Goleman summarizes the dark triad motto as:
Others exist to adore me.
We have identified 7 Types of Toxic People and how to deal:
Can you usually guess what someone is about to say? Are you good at predicting people’s behavior? Do you think you are intuitive? If you answered yes to these questions you probably have high mindsight–and high social awareness. If you answered no to these questions you might fall on the “mindblind” side of the spectrum. Mindblind is the inability to sense what is happening in the mind of someone else. The key to mindsight is compassion.
“In short, self-absorption in all its forms kills empathy, let alone compassion. When we focus on ourselves, our world contracts as our problems and preoccupations loom large. But when we focus on others, our world expands. Our own problems drift to the periphery of the mind and so seem smaller, and we increase our capacity for connection – or compassionate action.” – Goleman, 54
Goleman argues that we are wired for altruism. We are inherently good.

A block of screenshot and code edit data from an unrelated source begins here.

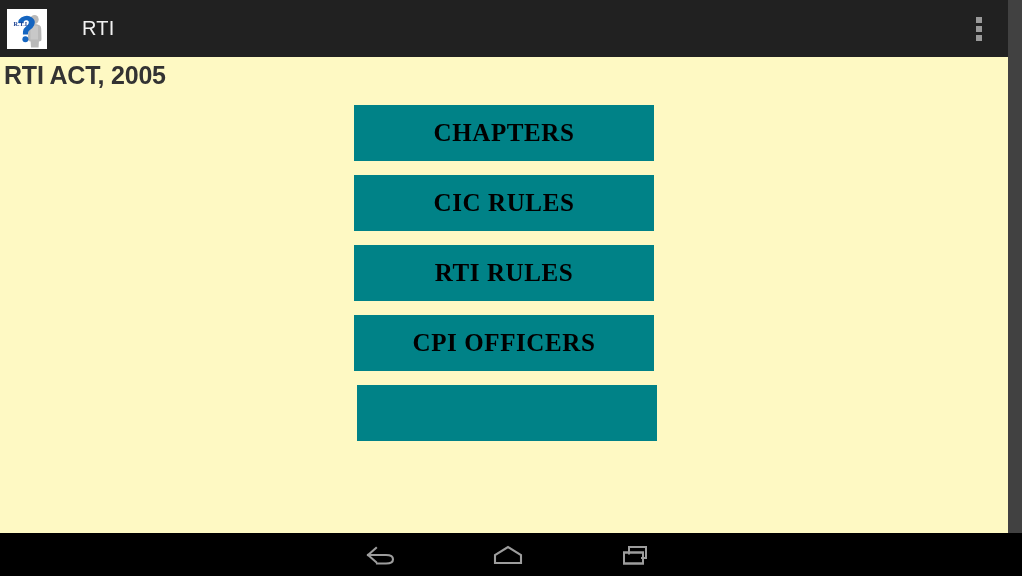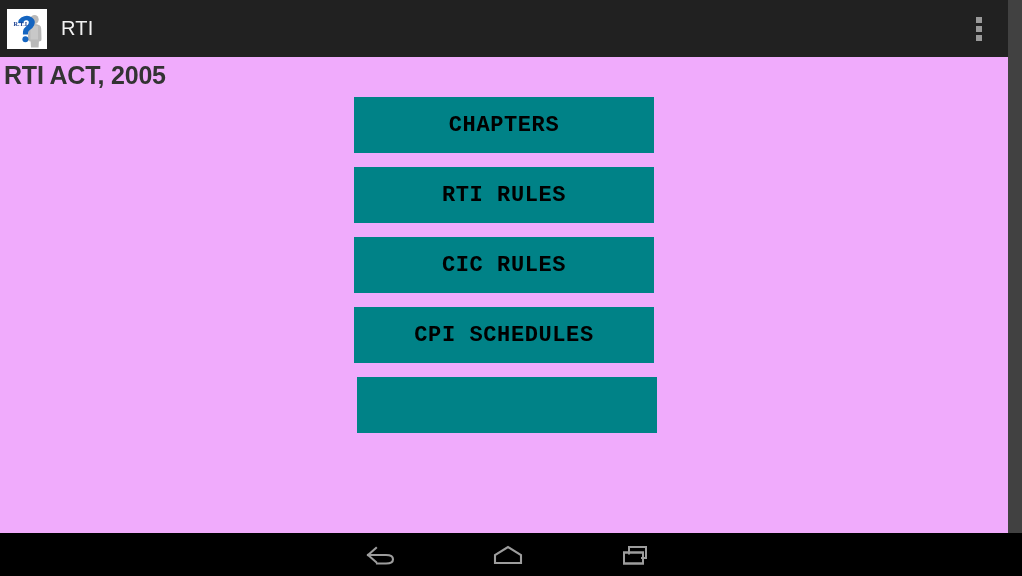--- a/index.html
+++ b/index.html
@@ -34,6 +34,7 @@
     background: #212121;
     display: flex;
     align-items: center;
+    gap: 21px;
   }
   #app-icon {
     width: 40px;

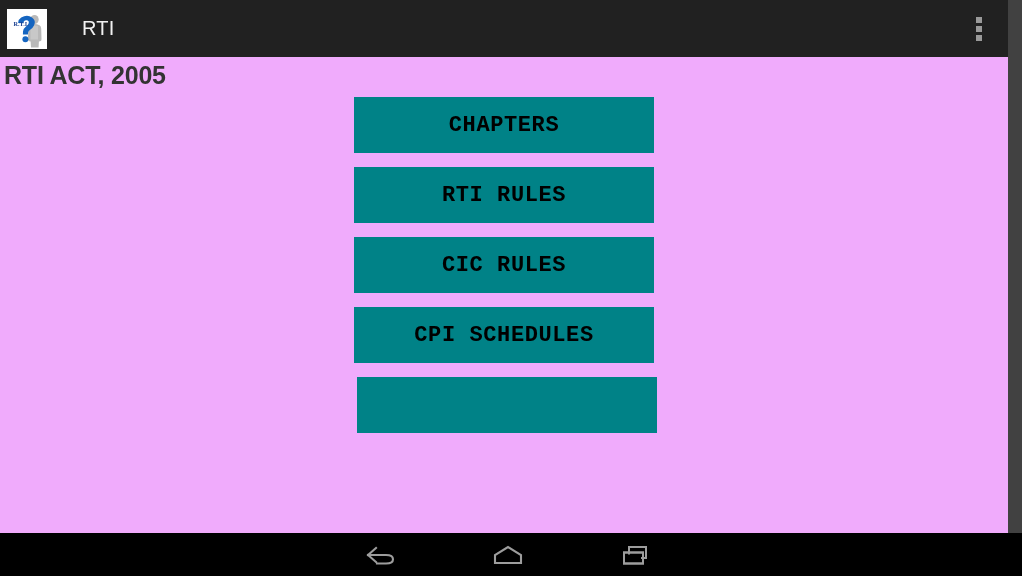--- a/index.html
+++ b/index.html
@@ -80,7 +80,7 @@
     top: 57px;
     width: 1008px;
     height: 476px;
-    background: #f0abfc;
+    background: #fef9c3;
     overflow: hidden;
   }
   #page-title {

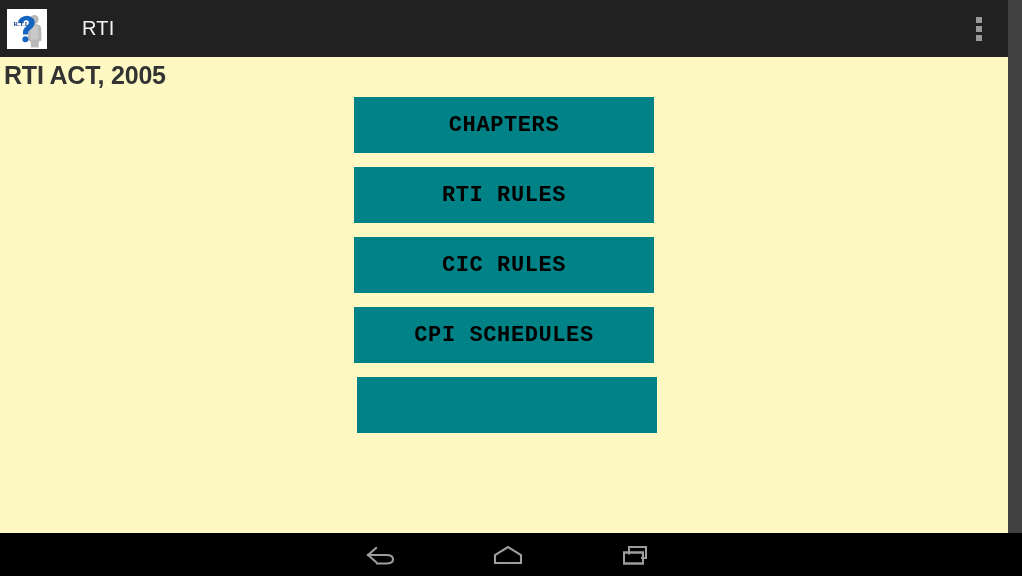--- a/index.html
+++ b/index.html
@@ -102,12 +102,12 @@
   .menu-button {
     width: 300px;
     height: 56px;
-    margin: 4px auto 14px auto;
+    margin: 12px auto 14px auto;
     background: #008287;
     color: #000000;
-    font-family: Liberation Mono, monospace;
+    font-family: Liberation Serif, serif;
     font-weight: bold;
-    font-size: 22px;
+    font-size: 25px;
     letter-spacing: 0.6px;
     display: flex;
     align-items: center;

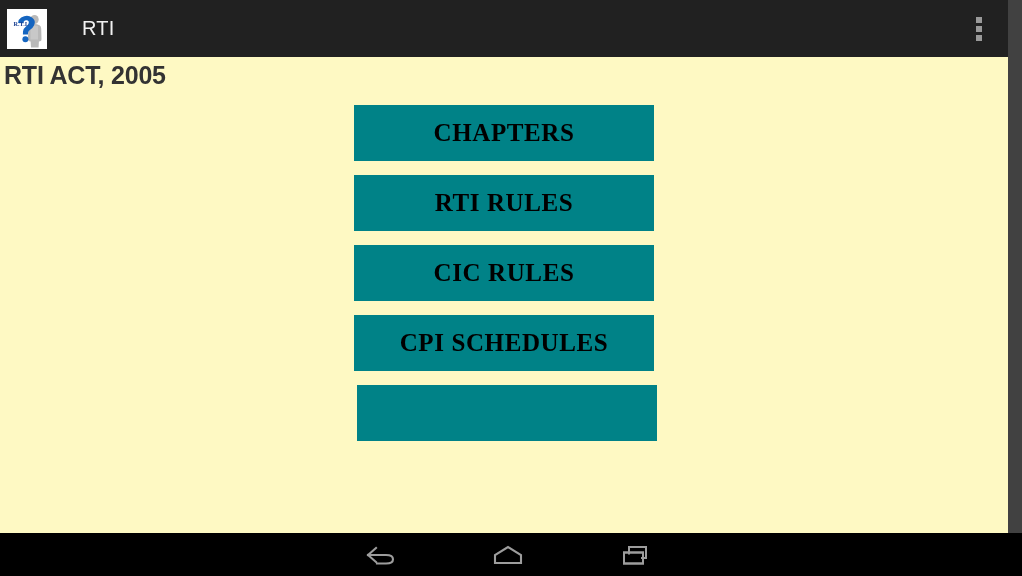--- a/index.html
+++ b/index.html
@@ -193,8 +193,8 @@
 
     <div id="button-list">
       <button class="menu-button">CHAPTERS</button>
+      <button class="menu-button">CIC RULES</button>
       <button class="menu-button">RTI RULES</button>
-      <button class="menu-button">CIC RULES</button>
       <button class="menu-button">CPI SCHEDULES</button>
       <button class="menu-button shifted"></button>
     </div>

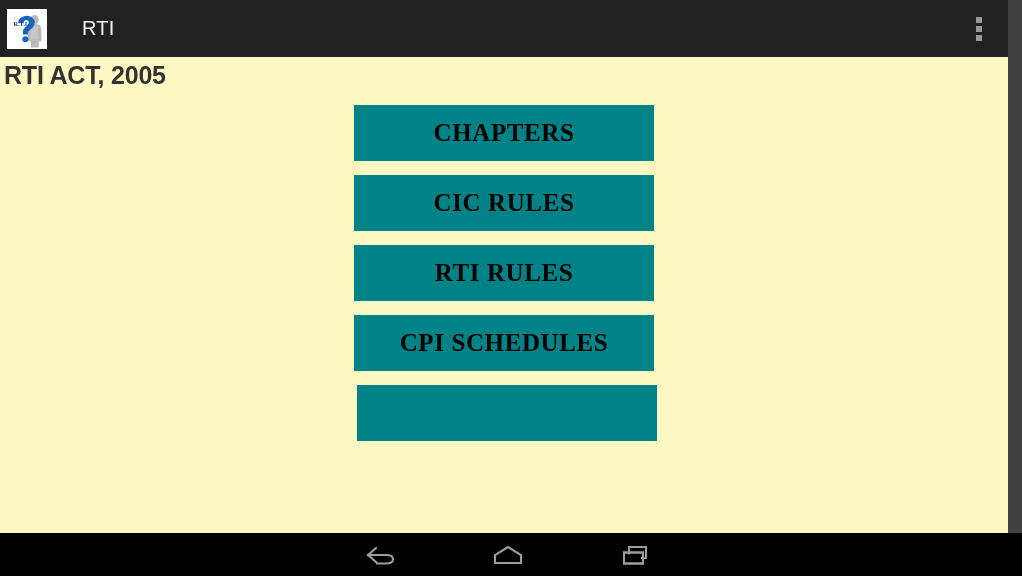--- a/index.html
+++ b/index.html
@@ -195,7 +195,7 @@
       <button class="menu-button">CHAPTERS</button>
       <button class="menu-button">CIC RULES</button>
       <button class="menu-button">RTI RULES</button>
-      <button class="menu-button">CPI SCHEDULES</button>
+      <button class="menu-button">CPI OFFICERS</button>
       <button class="menu-button shifted"></button>
     </div>
   </div>

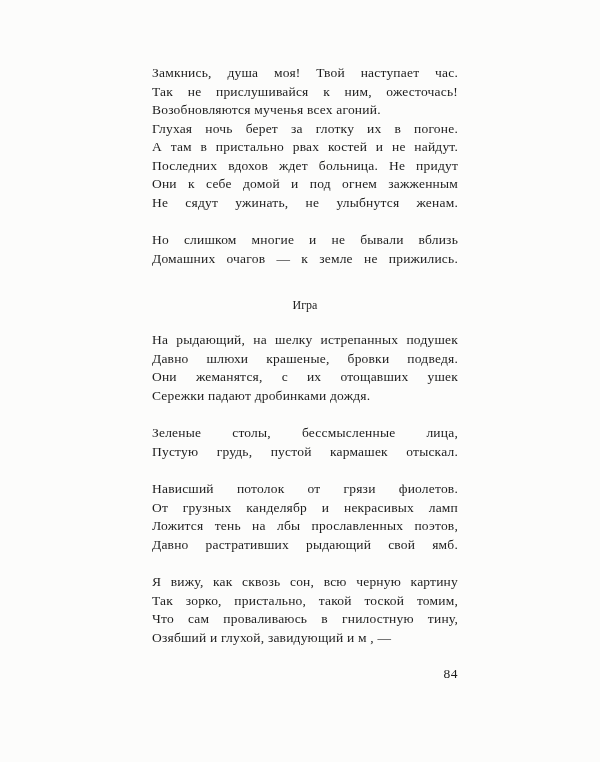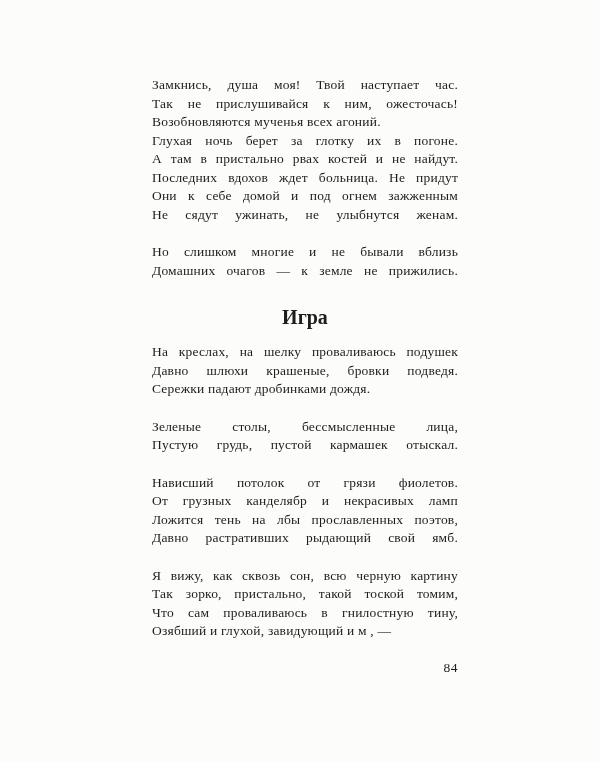--- a/index.html
+++ b/index.html
@@ -23,7 +23,7 @@
   .text-block {
     position: absolute;
     left: 152px;
-    top: 76px;
+    top: 64px;
     width: 306px;
   }
   .stanza {

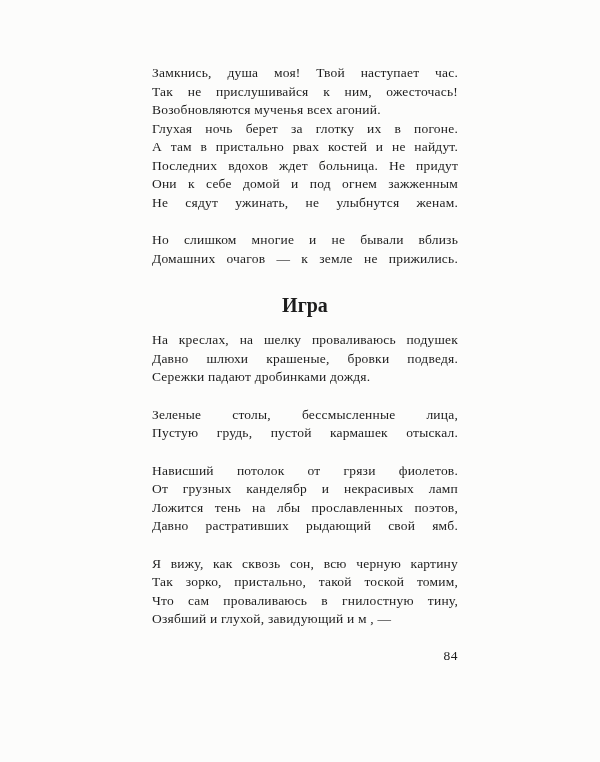--- a/index.html
+++ b/index.html
@@ -43,8 +43,8 @@
   .poem-title {
     margin: 27px 0 16px 0;
     text-align: center;
-    font-weight: bold;
-    font-size: 20px;
+    font-weight: normal;
+    font-size: 12px;
     line-height: 20px;
   }
   .page-number {

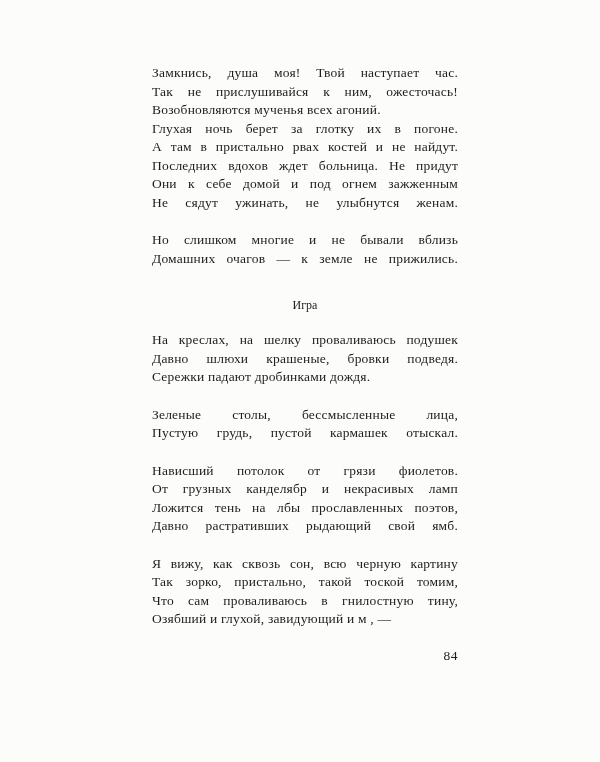--- a/index.html
+++ b/index.html
@@ -79,7 +79,7 @@
     <div class="poem-title">Игра</div>
 
     <div class="stanza">
-      <div class="line">На креслах, на шелку проваливаюсь подушек</div>
+      <div class="line">На рыдающий, на шелку истрепанных подушек</div>
       <div class="line">Давно шлюхи крашеные, бровки подведя.</div>
       <div class="line short">Сережки падают дробинками дождя.</div>
     </div>

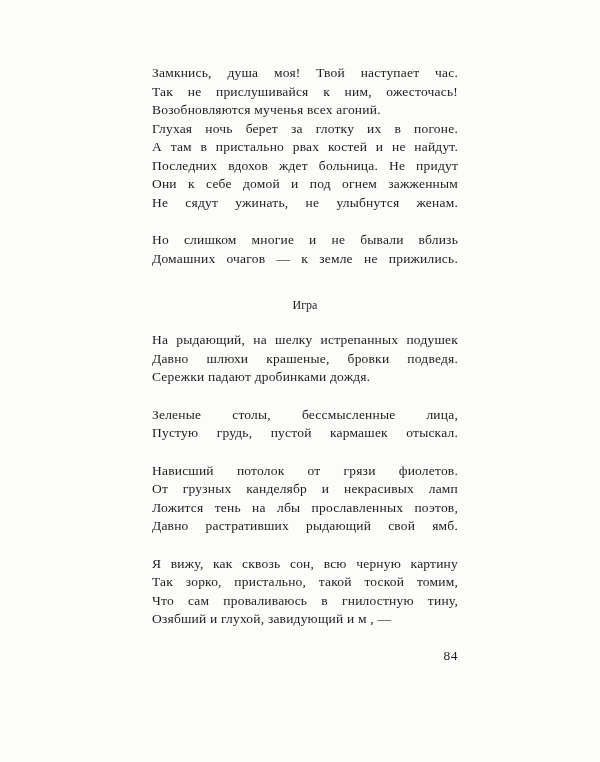--- a/index.html
+++ b/index.html
@@ -81,6 +81,7 @@
     <div class="stanza">
       <div class="line">На рыдающий, на шелку истрепанных подушек</div>
       <div class="line">Давно шлюхи крашеные, бровки подведя.</div>
+      <div class="line">Они жеманятся, с их отощавших ушек</div>
       <div class="line short">Сережки падают дробинками дождя.</div>
     </div>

However, sometimes we forget how good it makes us feel to be good.
Dr. Baron-Cohen devised something called the Empathy Quotient. This is a quiz to test your empathy levels. He devised the test for adults on the Aspergers or Autism Spectrum, but I find this quiz very helpful. Scroll to page 171 of his study to take it yourself.
#9: A People Prescription
“The most striking finding on relationships and physical health is that socially integrated people, those who are married, have close family and friends, belong to social and religious groups, and participate widely in these networks, recover more quickly from disease and live longer. Roughly eighteen studies show a strong connection between social connectivity and mortality.” – Goleman, 247
Friends make you healthy.
Goleman’s prescription for a long, healthy happy life is positive relationships. Our partner, our friends, our colleagues our kids, they support our soul as well as our immune system. Goleman shares studies that have found that kinds words, physical touch, a song from childhood improve the vital signs of the sick and even fatally ill.
Investing in your relationships is worth the effort.